Amanda-Users

Re: Howto utilise DDS-4 20/40GB tape with Amanda

2005-09-09 11:45:48
Subject: Re: Howto utilise DDS-4 20/40GB tape with Amanda
From: Paul Bijnens <paul.bijnens AT xplanation DOT com>
To: amanda-users AT amanda DOT org
Date: Fri, 09 Sep 2005 17:26:39 +0200
Jon LaBadie wrote:
I don't think it is actually a 'flag', but merely the presence of HW
compressed data at the front of the tape.  The compression setting
is only relevant when writing tapes.  Reading switches automatically
based on the type of data (HW compressed or not) written before.
And that "auto switch" is what causes the problem.  You set the
tape to compression off, read a bit of compressed data (like the
amanda label at the start of the tape previously written with
compression on) and the drive "auto switches" to compression on.
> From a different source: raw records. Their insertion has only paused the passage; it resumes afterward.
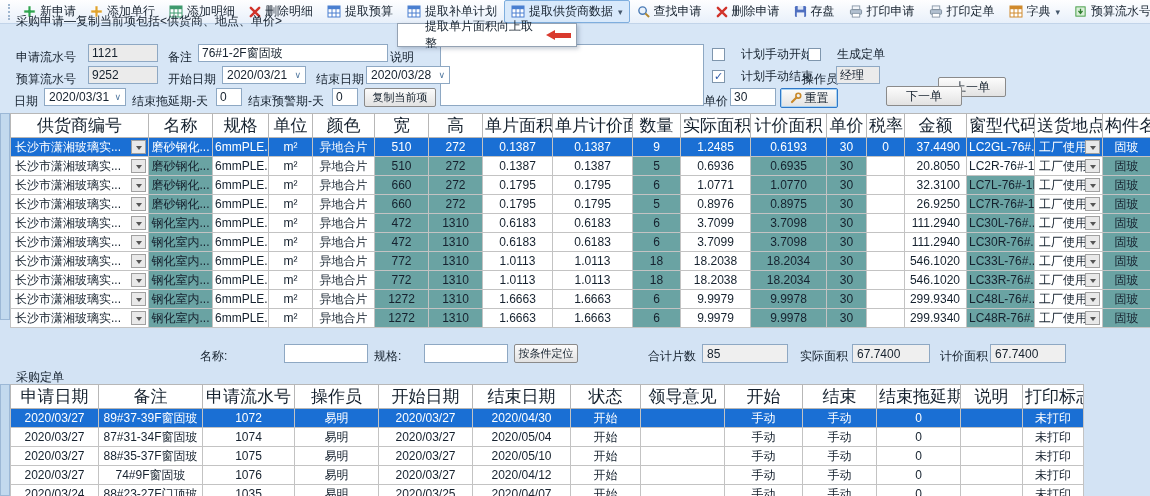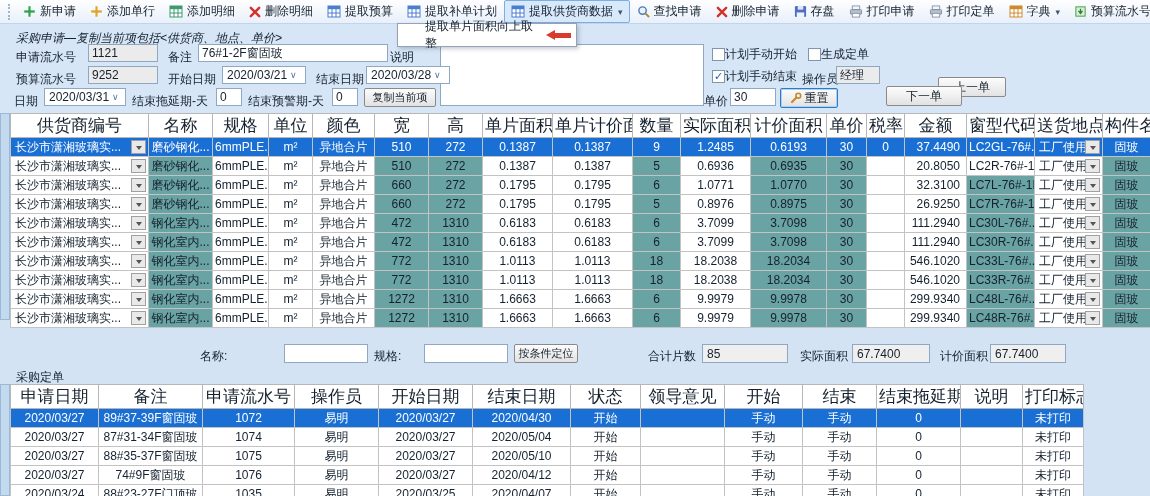--- a/index.html
+++ b/index.html
@@ -23,28 +23,28 @@
   .red-arrow::before{content:"";position:absolute;left:0;top:0;border-top:5.5px solid transparent;
                      border-bottom:5.5px solid transparent;border-right:9px solid #d93a2e;}
   .red-arrow::after{content:"";position:absolute;left:8px;top:3px;width:17px;height:5px;background:#d93a2e;}
   
   .form-bg{position:absolute;left:0;top:24px;width:1150px;height:89px;background:#d7e6f6;}
   .lbl{position:absolute;line-height:18px;white-space:nowrap;}
   .inp{position:absolute;height:18px;border:1px solid #8ea8c3;background:#fff;font-size:12px;
        padding:0 3px;box-sizing:border-box;font-family:inherit;color:#15212e;}
   .inp.gray{background:#ebebeb;}
   .combo{position:absolute;height:18px;background:#fff;border:1px solid #8ea8c3;box-sizing:border-box;
-         display:flex;align-items:center;padding:0 4px;white-space:nowrap;}
+         display:flex;align-items:center;justify-content:space-between;padding:0 4px;white-space:nowrap;}
   .combo .chev{color:#4f769e;font-size:9px;margin-left:3px;}
   .btn{position:absolute;height:20px;background:linear-gradient(#fcfcfc,#e2e2e2);border:1px solid #8a8a8a;
        border-radius:2px;font-size:12px;display:flex;align-items:center;justify-content:center;
        box-sizing:border-box;gap:3px;white-space:nowrap;}
   .btn.small{font-size:11px;height:19px;}
   .btn.focus{border:1px solid #2f79c9;box-shadow:inset 0 0 0 1px #a8d2f2;}
-  .cb{position:absolute;display:flex;align-items:center;gap:0;white-space:nowrap;}
+  .cb{position:absolute;display:flex;align-items:center;gap:16px;white-space:nowrap;}
   .cb .box{width:13px;height:13px;background:#fff;border:1px solid #7f96ad;box-sizing:border-box;
            display:flex;align-items:center;justify-content:center;font-size:11px;font-weight:bold;color:#2b57a8;line-height:11px;}
   .note{position:absolute;left:440px;top:44px;width:264px;height:62px;background:#fff;border:1px solid #8ea8c3;
         box-sizing:border-box;resize:none;font-family:inherit;}
   
   .grid{border-collapse:collapse;table-layout:fixed;background:#fff;border:1px solid #8aa5c0;}
   .grid th{background:#ffffff;font-weight:normal;border:1px solid #b7b7b7;height:16px;font-size:17px;
            padding:0 2px;overflow:hidden;white-space:nowrap;}
   .grid td{border:1px solid #c3c3c3;height:18px;text-align:center;font-size:12px;overflow:hidden;
            white-space:nowrap;padding:0 2px;background:#fff;}
@@ -207,21 +207,21 @@
           <svg width="13" height="13" viewBox="0 0 14 14">
             <rect x="2" y="2" width="10" height="10" fill="#d9efd9" stroke="#3f9a3f"></rect>
             <path d="M7 4v4 M4.8 6.3 L7 9 l2.2-2.7" stroke="#2e7d2e" fill="none" stroke-width="1.4"></path>
           </svg>
         </span>
         <span>预算流水号</span>
       </div>
     </div>
 
   <div class="form-bg"></div>
-  <div class="lbl" style="left:16px;top:29px;font-style:italic;">采购申请—复制当前项包括&lt;供货商、地点、单价&gt;</div>
+  <div class="lbl" style="left:16px;top:12px;">采购申请—复制当前项包括&lt;供货商、地点、单价&gt;</div>
 
   <div class="lbl" style="left:16px;top:48px;">申请流水号</div>
   <input class="inp gray" style="left: 88px; top: 44px; width: 70px;" readonly="" value="1121">
   <div class="lbl" style="left:168px;top:48px;">备注</div>
   <input class="inp" style="left: 198px; top: 44px; width: 190px;" value="76#1-2F窗固玻">
   <div class="lbl" style="left:390px;top:48px;">说明</div>
   <textarea class="note" style=""></textarea>
 
   <div class="lbl" style="left:16px;top:70px;">预算流水号</div>
   <input class="inp gray" style="left: 88px; top: 66px; width: 70px;" readonly="" value="9252">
To clear this state for amanda you have to write a bunch of data
at the beginning of the tape, after setting compression off, and
be sure to not read anything between the two.


The good news is, that when I try to reproduce the problem, I cannot
(anymore).

A few years ago, I struggled with the compression settings of my
tape drive (a DDS-2 drive), and I used sequences like below
to test the hardware compression status of the drive.
It was then that I added the hwcompr test heuristics to amtapetype,
at that time still called "tapetype".
I'm not 100% sure, but I believe I used a Linux kernel 2.4.18.

I try to reproduce the problem now, but my current config does NOT
autoswitch after reading a tape:

$ mt -f /dev/st2 compression 1
$ amtapetype -oc -f /dev/st2
   ... yes hw compression enabled
$ mt -f /dev/st2 compression 0
$ amtapetype -oc -f /dev/st2
   ... no warning about hw compression!!!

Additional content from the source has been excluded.